**Task prompt:** After locating the line containing "JERSEY SHORE WHALERS THE NORTH FACE SWEATER", restate that line and each one after it exactly, through the last line of the material.

• • • • •

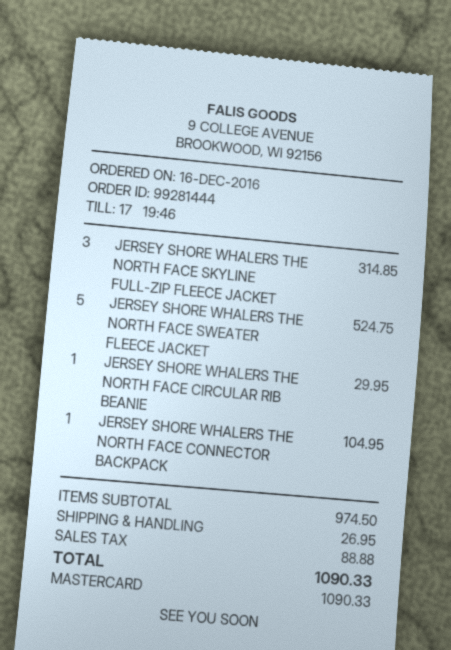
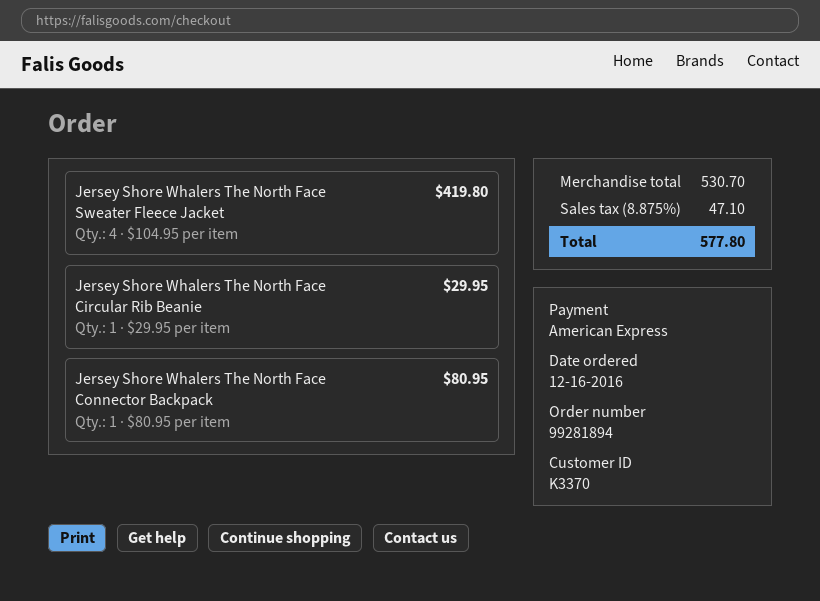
order number: 99281444 -> 99281894
payment method: Mastercard -> American Express
JERSEY SHORE WHALERS THE NORTH FACE SKYLINE FULL-ZIP FLEECE JACKET: 3 for 314.85 -> none
JERSEY SHORE WHALERS THE NORTH FACE SWEATER FLEECE JACKET: 5 for 524.75 -> 4 for 419.80
JERSEY SHORE WHALERS THE NORTH FACE CONNECTOR BACKPACK: 1 for 104.95 -> 1 for 80.95
subtotal: 974.50 -> 530.70
shipping: 26.95 -> none
tax: 88.88 -> 47.10
total: 1090.33 -> 577.80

• • • • •

**Answer section:**
JERSEY SHORE WHALERS THE NORTH FACE SWEATER FLEECE JACKET: 5 for 524.75 -> 4 for 419.80
JERSEY SHORE WHALERS THE NORTH FACE CONNECTOR BACKPACK: 1 for 104.95 -> 1 for 80.95
subtotal: 974.50 -> 530.70
shipping: 26.95 -> none
tax: 88.88 -> 47.10
total: 1090.33 -> 577.80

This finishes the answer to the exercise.